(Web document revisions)
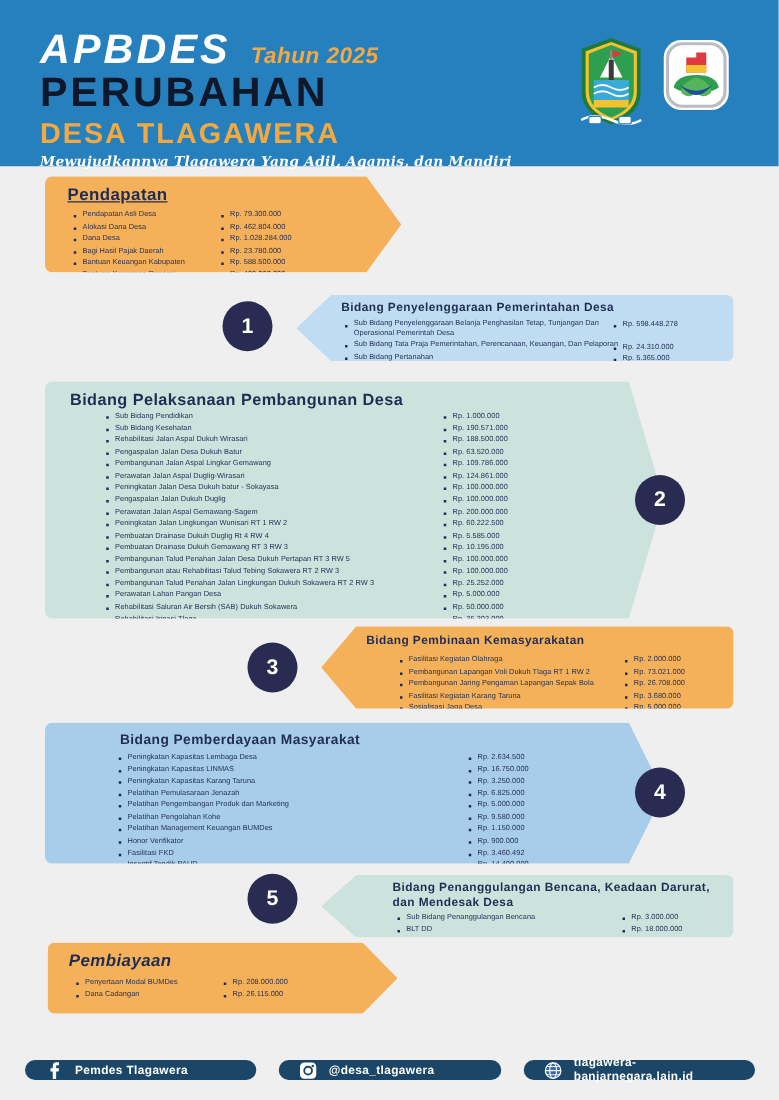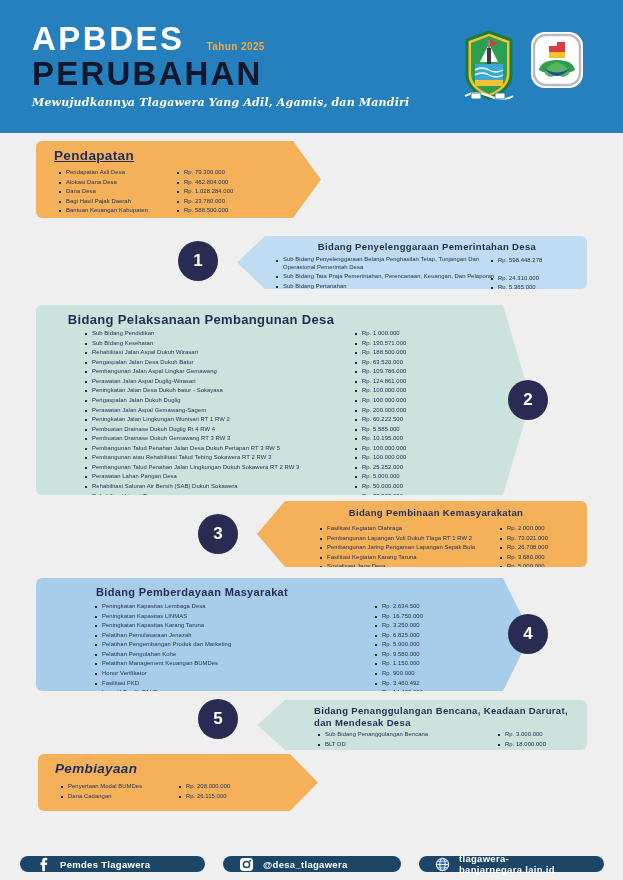"APBDES" .hd-line1 { font-style: none -> italic; gap: 22px -> 16px }
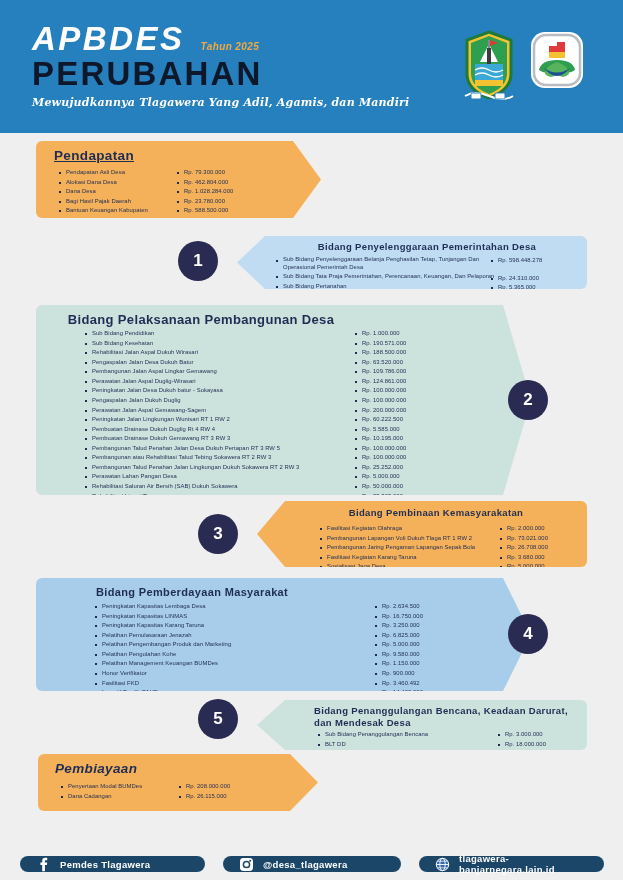"Tahun 2025" .hd-tahun { font-size: 10px -> 18px }
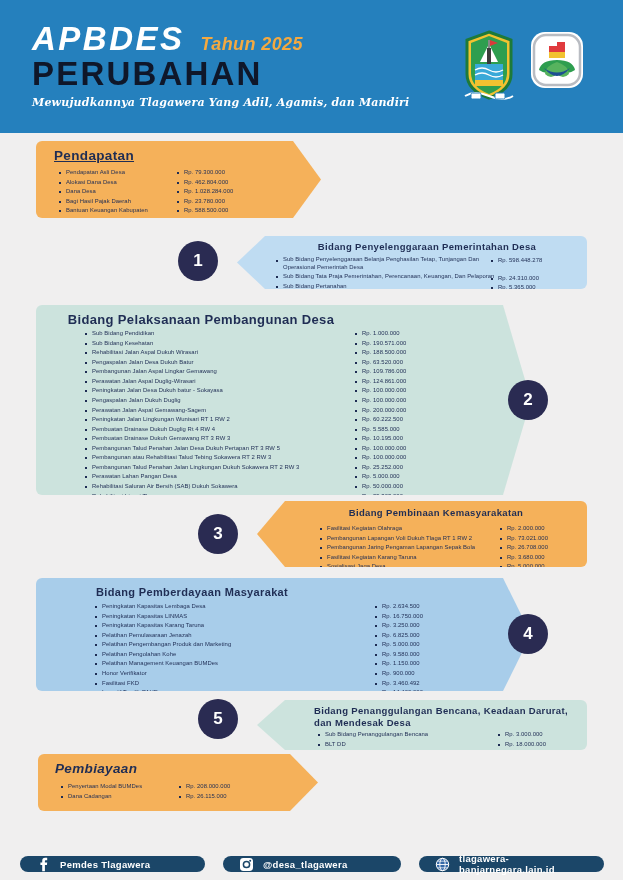"DESA TLAGAWERA" div.hd-desa { html: none -> <div>DESA TLAGAWERA</div> }
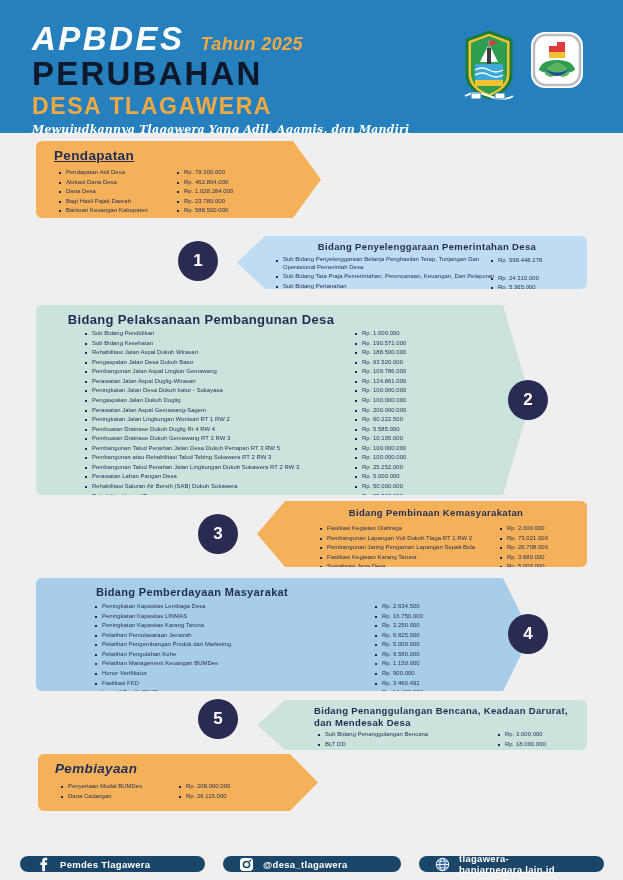"Bidang Penyelenggaraan Pemerintahan Desa" .blk-title.center { text-align: center -> none }
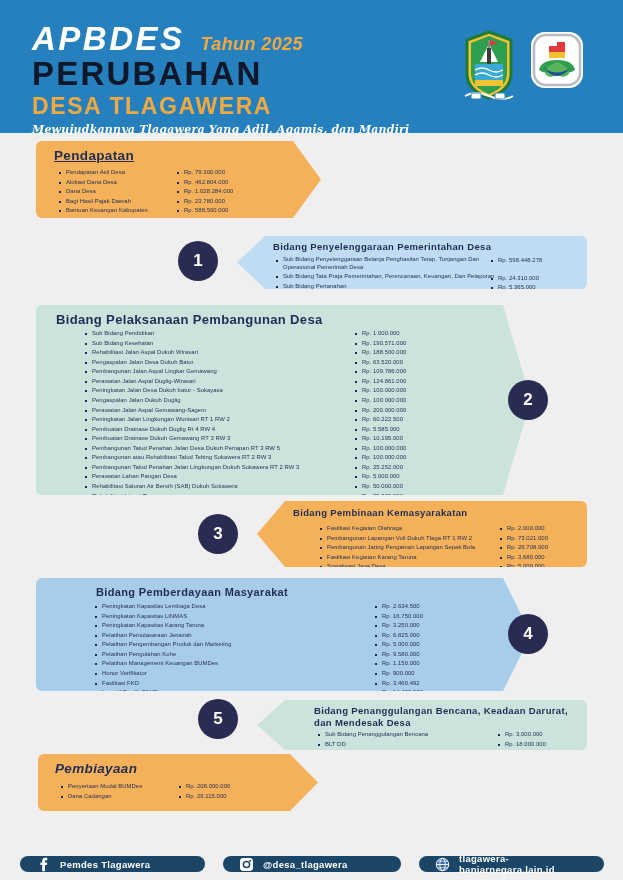"Pemdes Tlagawera" .pill { top: 18px -> 10px }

> **GOAL OF THE EXERCISE**
Repeat exactly the lines in the entries from the one containing "font-size: 10px ->" to the final line, inclusive, and nothing beyond them; skip pictures.

> **ANSWER TO THIS PROBLEM**
"Tahun 2025" .hd-tahun { font-size: 10px -> 18px }
"DESA TLAGAWERA" div.hd-desa { html: none -> <div>DESA TLAGAWERA</div> }
"Bidang Penyelenggaraan Pemerintahan Desa" .blk-title.center { text-align: center -> none }
"Pemdes Tlagawera" .pill { top: 18px -> 10px }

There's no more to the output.